(Entries taken from a collection)
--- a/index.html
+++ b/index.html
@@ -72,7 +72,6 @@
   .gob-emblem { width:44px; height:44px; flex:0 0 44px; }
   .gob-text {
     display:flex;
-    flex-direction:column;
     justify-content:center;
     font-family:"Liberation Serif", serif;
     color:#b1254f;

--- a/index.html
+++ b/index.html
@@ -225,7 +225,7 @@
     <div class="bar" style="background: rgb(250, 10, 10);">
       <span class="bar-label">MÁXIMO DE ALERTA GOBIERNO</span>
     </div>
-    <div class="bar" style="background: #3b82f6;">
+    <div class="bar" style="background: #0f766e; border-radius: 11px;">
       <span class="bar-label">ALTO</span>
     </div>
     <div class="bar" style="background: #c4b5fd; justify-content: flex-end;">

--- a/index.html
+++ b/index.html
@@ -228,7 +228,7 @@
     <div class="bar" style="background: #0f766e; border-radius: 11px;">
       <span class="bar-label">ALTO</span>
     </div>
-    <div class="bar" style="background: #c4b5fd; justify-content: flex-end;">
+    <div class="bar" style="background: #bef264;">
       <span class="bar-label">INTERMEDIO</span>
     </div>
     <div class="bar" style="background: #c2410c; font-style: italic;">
==
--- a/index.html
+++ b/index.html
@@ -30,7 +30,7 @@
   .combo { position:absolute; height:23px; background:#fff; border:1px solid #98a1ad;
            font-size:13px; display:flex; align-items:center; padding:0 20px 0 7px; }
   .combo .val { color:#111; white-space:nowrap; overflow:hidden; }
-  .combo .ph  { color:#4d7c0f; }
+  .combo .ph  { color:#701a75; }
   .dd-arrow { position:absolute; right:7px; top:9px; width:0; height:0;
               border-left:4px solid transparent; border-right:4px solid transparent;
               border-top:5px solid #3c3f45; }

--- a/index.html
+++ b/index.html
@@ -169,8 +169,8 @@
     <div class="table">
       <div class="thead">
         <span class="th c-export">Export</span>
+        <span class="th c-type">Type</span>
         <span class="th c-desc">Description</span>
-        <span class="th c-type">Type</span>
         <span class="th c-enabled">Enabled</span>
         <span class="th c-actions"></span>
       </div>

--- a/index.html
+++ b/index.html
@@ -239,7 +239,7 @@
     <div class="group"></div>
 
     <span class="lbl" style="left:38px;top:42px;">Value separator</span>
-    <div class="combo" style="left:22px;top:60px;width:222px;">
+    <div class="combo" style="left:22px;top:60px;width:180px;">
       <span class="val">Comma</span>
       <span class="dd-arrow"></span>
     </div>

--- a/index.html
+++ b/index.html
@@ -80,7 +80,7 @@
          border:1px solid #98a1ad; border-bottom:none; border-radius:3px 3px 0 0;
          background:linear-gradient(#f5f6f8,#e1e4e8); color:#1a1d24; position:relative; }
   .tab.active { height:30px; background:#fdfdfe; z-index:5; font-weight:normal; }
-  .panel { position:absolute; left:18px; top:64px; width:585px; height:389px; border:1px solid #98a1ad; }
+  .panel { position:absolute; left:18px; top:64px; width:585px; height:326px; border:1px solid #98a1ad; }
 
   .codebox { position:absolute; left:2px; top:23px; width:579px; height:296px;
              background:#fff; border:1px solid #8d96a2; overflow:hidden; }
--
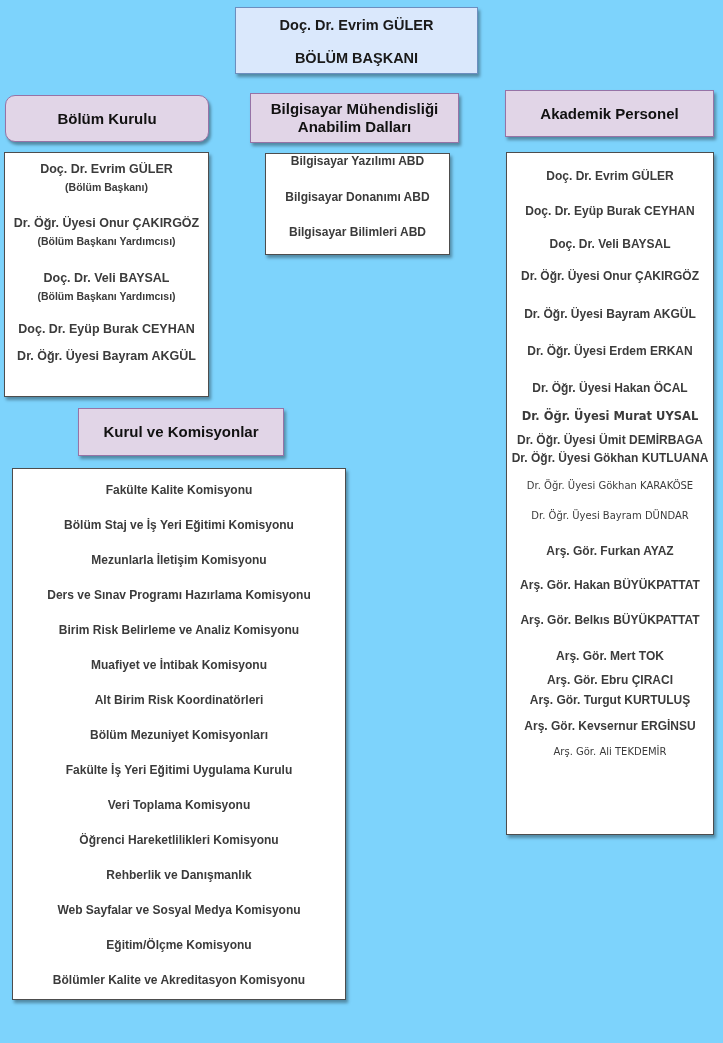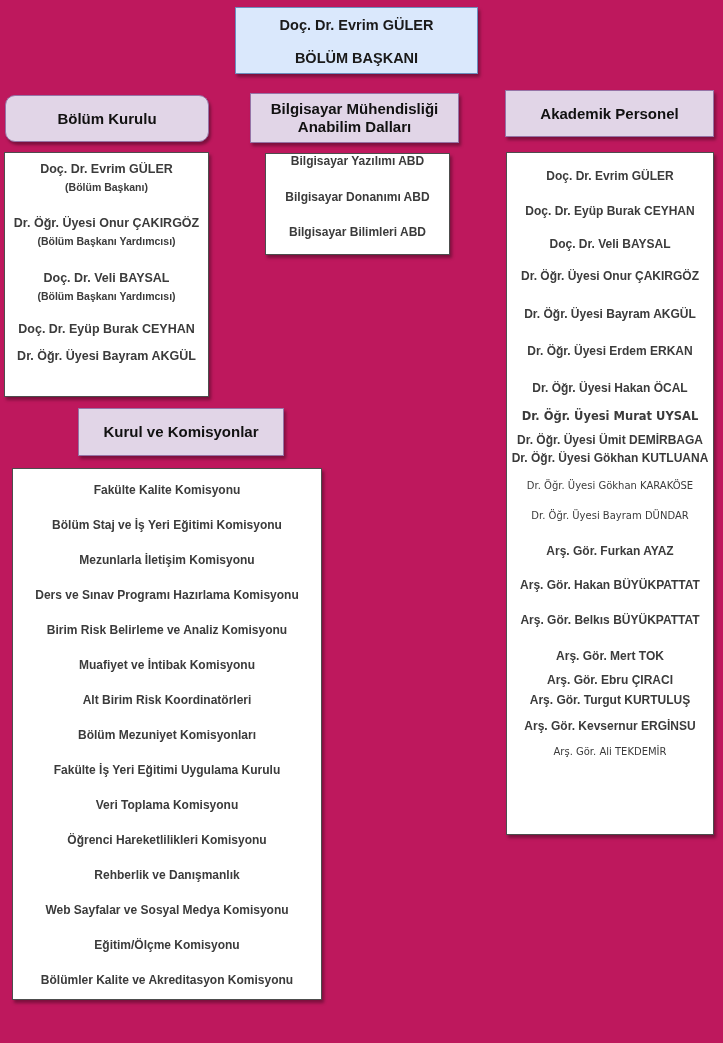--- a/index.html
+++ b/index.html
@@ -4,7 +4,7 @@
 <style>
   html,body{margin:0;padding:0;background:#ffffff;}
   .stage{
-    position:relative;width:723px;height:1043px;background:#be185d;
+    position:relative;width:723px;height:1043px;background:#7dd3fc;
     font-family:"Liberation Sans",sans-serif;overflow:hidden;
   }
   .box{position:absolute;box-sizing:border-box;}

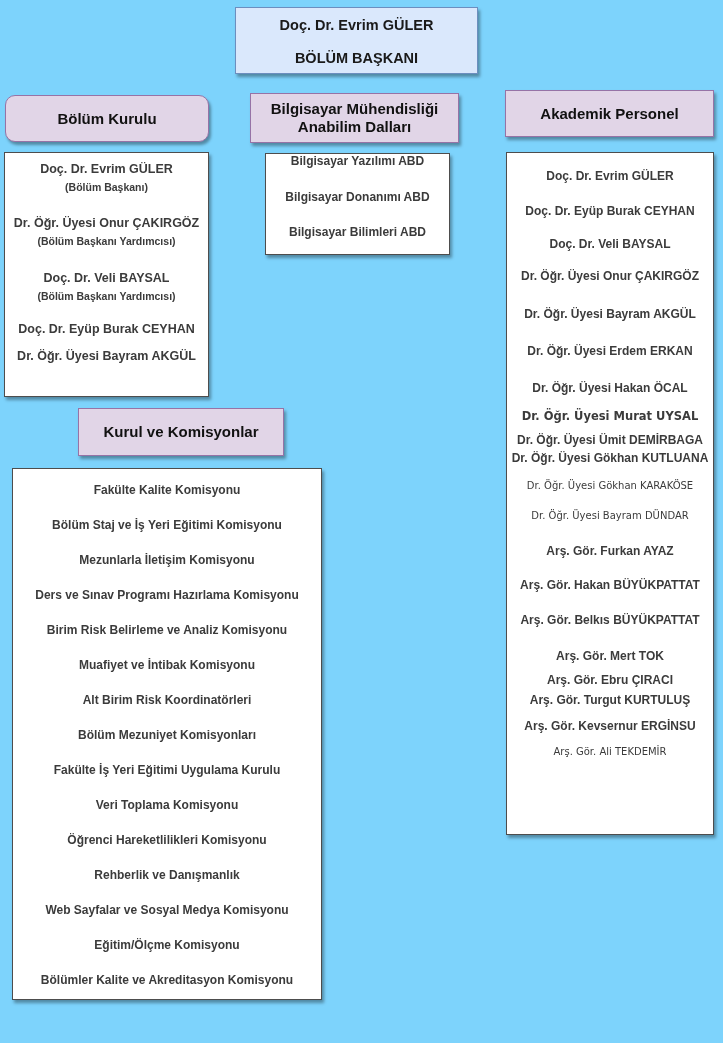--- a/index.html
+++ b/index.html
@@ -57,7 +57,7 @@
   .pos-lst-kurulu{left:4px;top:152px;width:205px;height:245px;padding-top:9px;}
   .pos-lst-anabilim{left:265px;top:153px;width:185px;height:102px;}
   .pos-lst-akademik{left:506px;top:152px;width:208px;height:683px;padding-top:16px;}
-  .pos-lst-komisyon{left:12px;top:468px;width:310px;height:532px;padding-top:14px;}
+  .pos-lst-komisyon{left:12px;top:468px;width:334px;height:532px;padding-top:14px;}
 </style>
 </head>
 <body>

== What you will do ==
For every line above that has "hidden" in it, copy the line.

== Reply to the task ==
   .combo .val { color:#111; white-space:nowrap; overflow:hidden; }
              background:#fff; border:1px solid #8d96a2; overflow:hidden; }
     font-family:"Liberation Sans",sans-serif;overflow:hidden;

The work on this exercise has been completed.